La voie vers la redécouverte de la Tradition de l’Église
Indivise et le ré-attachement à celle-ci a été très complexe
et a été dû à des circonstances historiques aussi bien que
spirituelles, comme on l’a vu. Il est aussi intéressant de voir
comment les Églises traditionnelles ont perçu et perçoivent
encore cette voie. Dans un article sur Taizé écrit en 1957,
le futur Métropolite Bartolomeu Anania citait avec une
sorte d’étonnement un théologien catholique, un religieux
dominicain français, François Biot, qui écrivait que Taizé,
n’étant pas fondé sur une tradition monastique très claire,
n’allait probablement pas résister26. Un demi-siècle plus tard,
un autre religieux dominicain, irlandais celui-ci, se trouve
au pôle opposé et écrit que, grâce à tout le processus où de
nombreux éléments de l’ancienne Tradition ecclésiale ont
été assumés et surtout après l’entrée en pleine communion
eucharistique avec Rome, peut-on encore appeler Taizé
une communauté œcuménique ?27 Pour conclure, voici la
meilleure description du modus vivendi de la communauté
de Taizé, faite par l’ancien archevêque anglican Rowan
Williams: „Taizé est une protestation profonde contre un
œcuménisme sans espérance”28.

25 Fr. Alois, “Quelle est la spécificité de Taizé ?”, dans L’actualité


de la vocation monastique ou religieuse. Actes du Colloque International Taizé,
5-12 Juillet 2015, Les Presses de Taizé 2016, p. 15.

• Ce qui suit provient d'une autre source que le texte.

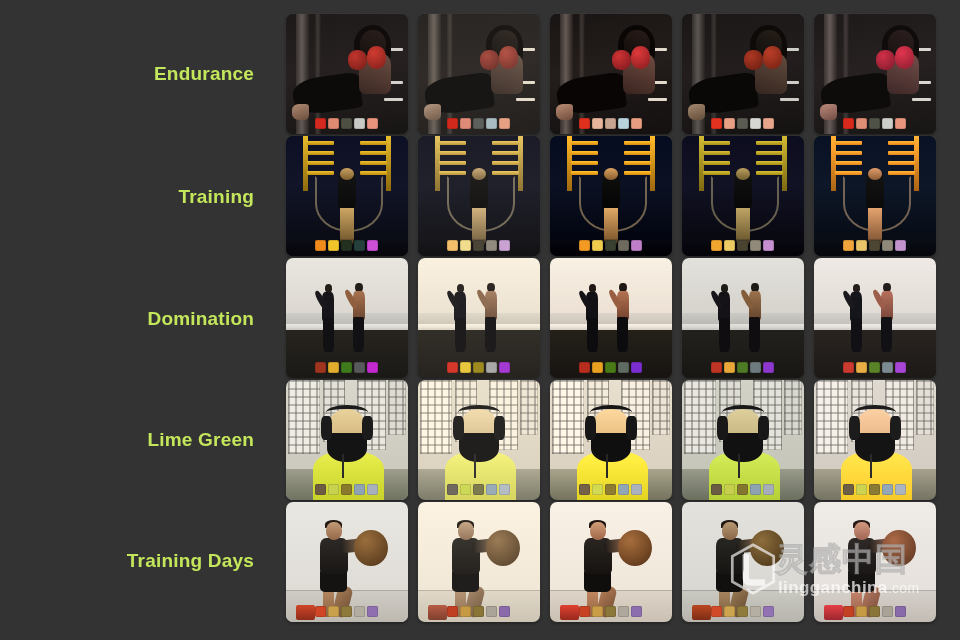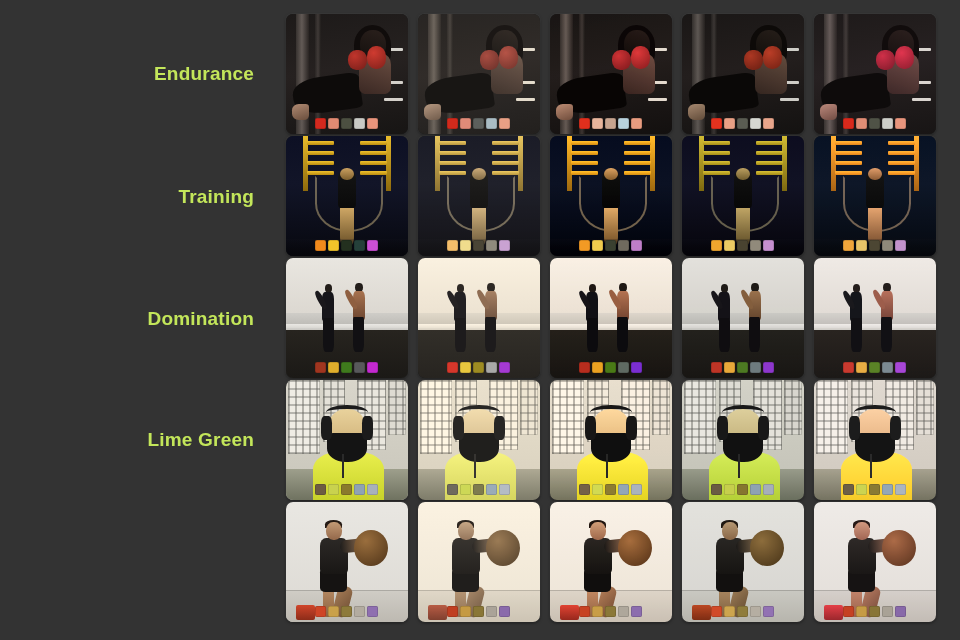--- a/index.html
+++ b/index.html
@@ -191,6 +191,7 @@
     <div class="preset-label" style="top:197px">Training</div>
     <div class="preset-label" style="top:319px">Domination</div>
     <div class="preset-label" style="top:440px">Lime Green</div>
+    <div class="preset-label" style="top:561px">Training Days</div>
   </div>
 
   <div class="grid" id="grid">

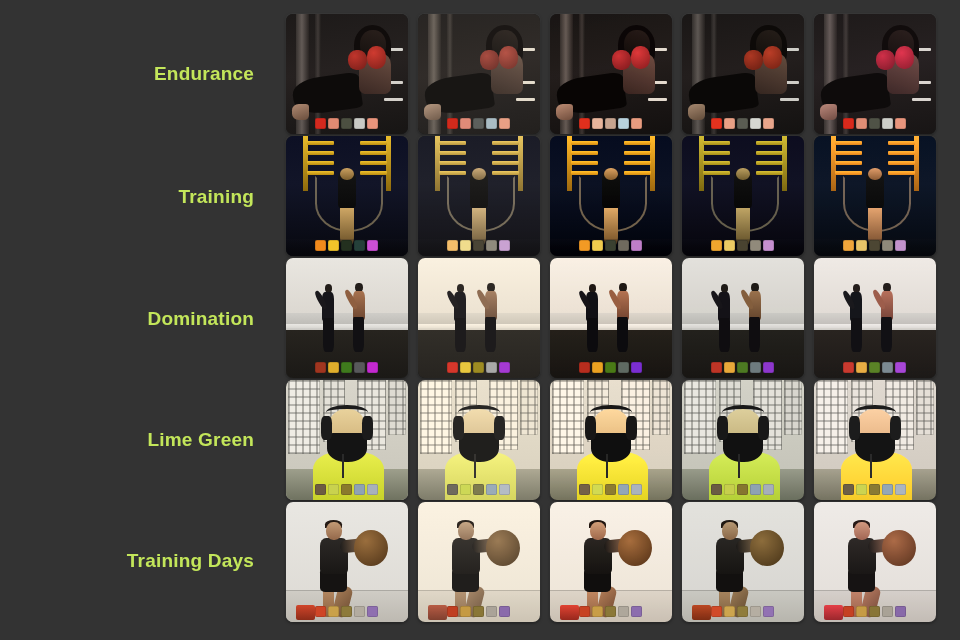--- a/index.html
+++ b/index.html
@@ -877,6 +877,14 @@
       </div>
     </div>
 
+  <div class="watermark">
+    <svg class="wm-logo" viewBox="0 0 60 60">
+      <path d="M30 3 L53 16 L53 44 L30 57 L7 44 L7 16 Z" fill="none" stroke="rgba(255,255,255,.9)" stroke-width="3"></path>
+      <path d="M22 17 L22 40 Q22 45 28 45 L40 45" fill="none" stroke="rgba(255,255,255,.95)" stroke-width="7" stroke-linecap="square"></path>
+    </svg>
+    <div class="wm-cn">灵感中国</div>
+    <div class="wm-en"><span>linggan</span><b>china</b><span class="dom">.com</span></div>
+  </div>
 
 </div>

26 B. V. Anania, „Despre monahismul protestant. Note şi
cometarii”, Ortodoxia, IX-2 (1957), p. 357-362, ici p. 359. (cf. F. Biot, “La
renaissance de communautés cénobitiques dans le monde protestant”,
Istina, 1956, p. 287-304, ici 304).
27 P.J. Burke, The Spirituality of Taizé.
28 R. Williams, L’héritage théologique de frère Roger, dans L’actualité
de la vocation monastique ou religieuse. Actes du Colloque International Taizé,
5-12 Juillet 2015, Les Presses de Taizé 2016, p. 48.